For customers who do not use Libre office, the java/poi extractor can be used to extract content from the most common office document formats. The supported formats are: doc, docx, ppt, pptx, xls, xlsx.

 

Enable the java/poi extractor for office documents:

  1. In HQ, select the Formats menu on the left

  2. Search for doc

  3. Select Microsoft Word Document

    Formats.png
  4. Select the Extractors tab

    Extractors.png
  5. For java/poi, select the move up option until it is at the top (if java/poi is missing, see below)

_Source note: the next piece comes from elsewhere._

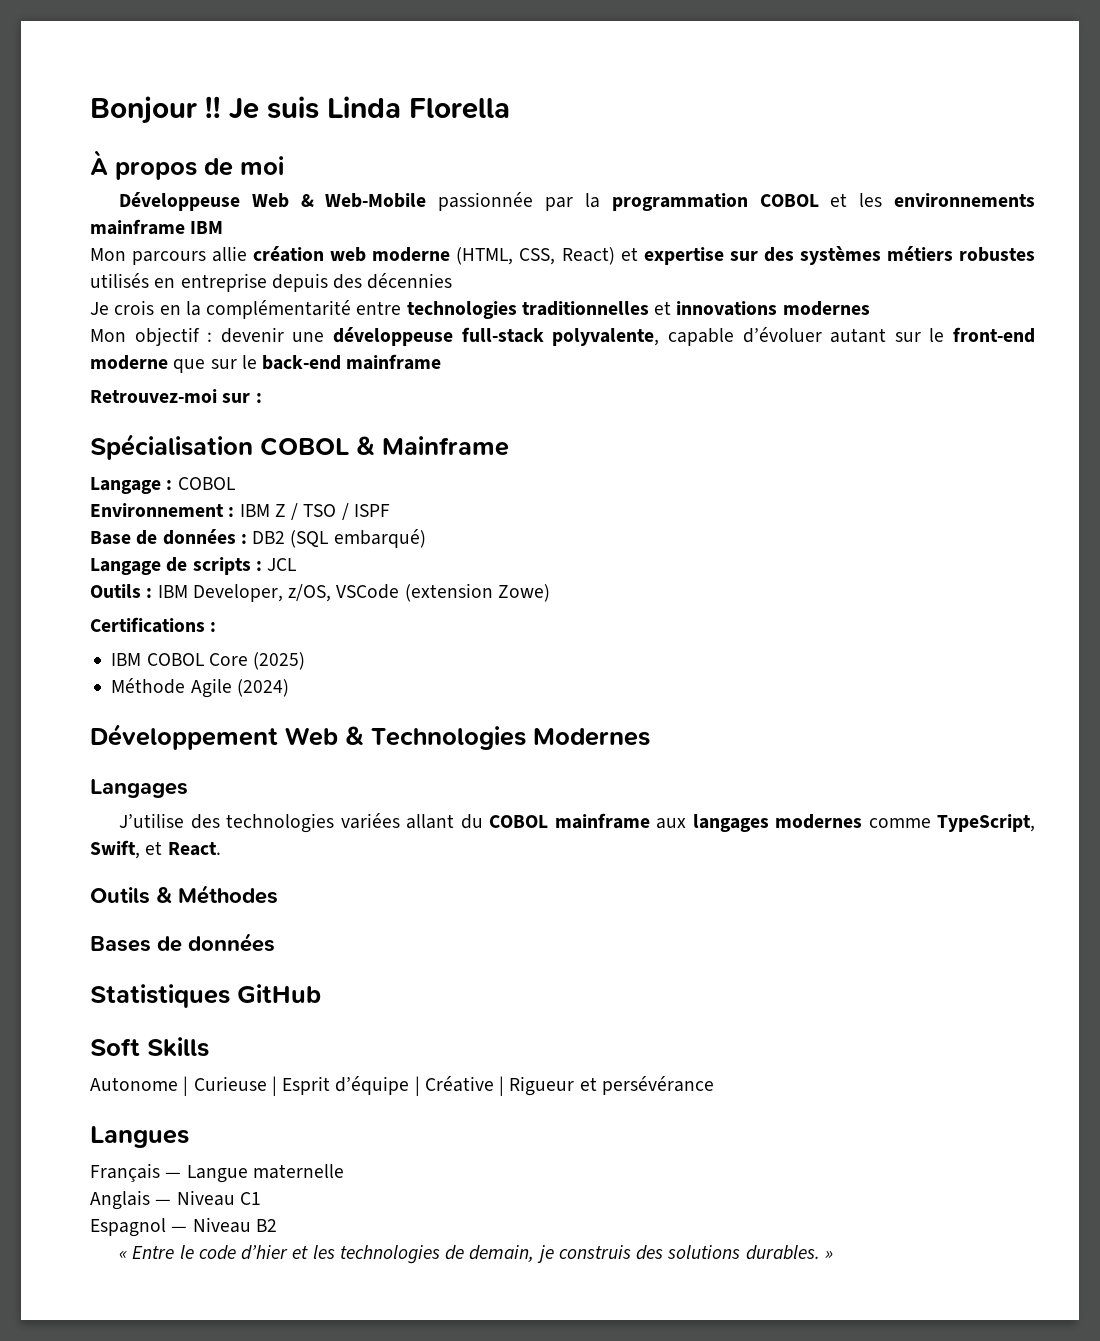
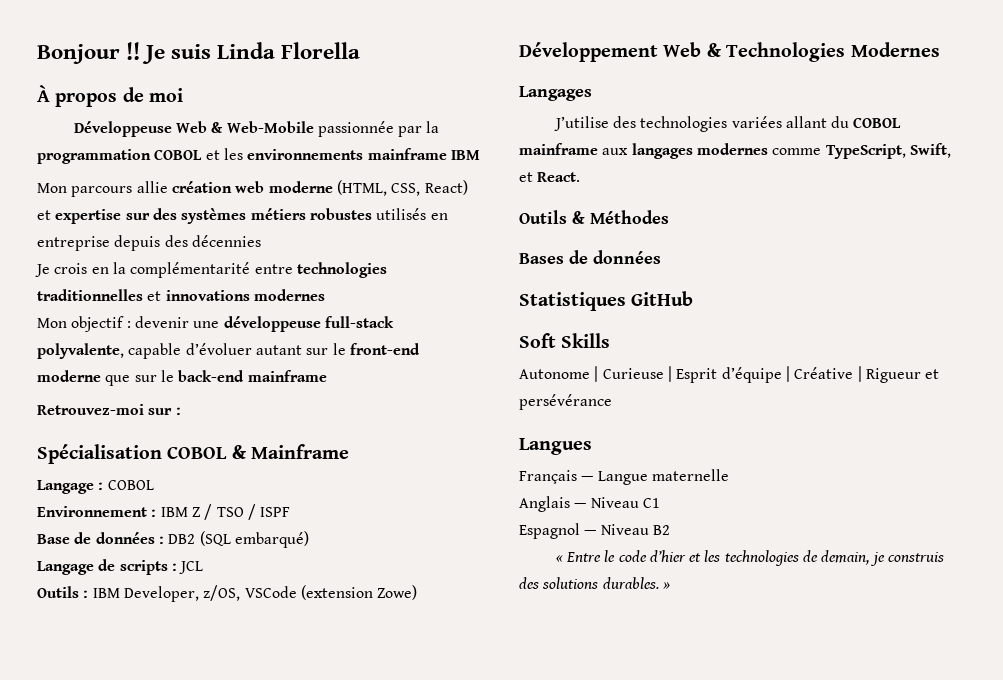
- Certifications :
- IBM COBOL Core (2025)
- Méthode Agile (2024)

  6. Repeat this process for the following formats: docx, ppt, pptx, xls, xlsx

  7. Select the System menu on the left

  8. Select, Restart/Shutdown

  9. Restart HQ

 

 

NOTE: If the java/poi option is missing from the menu, use the following procedure:

  1. On the file system, navigate to HQ_HOME/config

  2. With HQ stopped, delete or rename mimes.json

  3. Start HQ and enable java/poi

 

Additional information / troubleshooting:

If any changes have been made to the format settings previously, deleting mimes.json will cause those changes to be lost. If losing those changes is not an option, the java/poi extractor can be added to the mimes.json file manually, if required. Please note, this is an advanced procedure and can cause HQ to not load, if done improperly. It is recommended to copy the original mimes.json file to a new location before deleting it. Using the old mimes.json file as a reference, add the settings to HQ using the UI as described above.

In some cases a rebuild of the mimes index may be required. This can be done using the mimes api rest endpoint).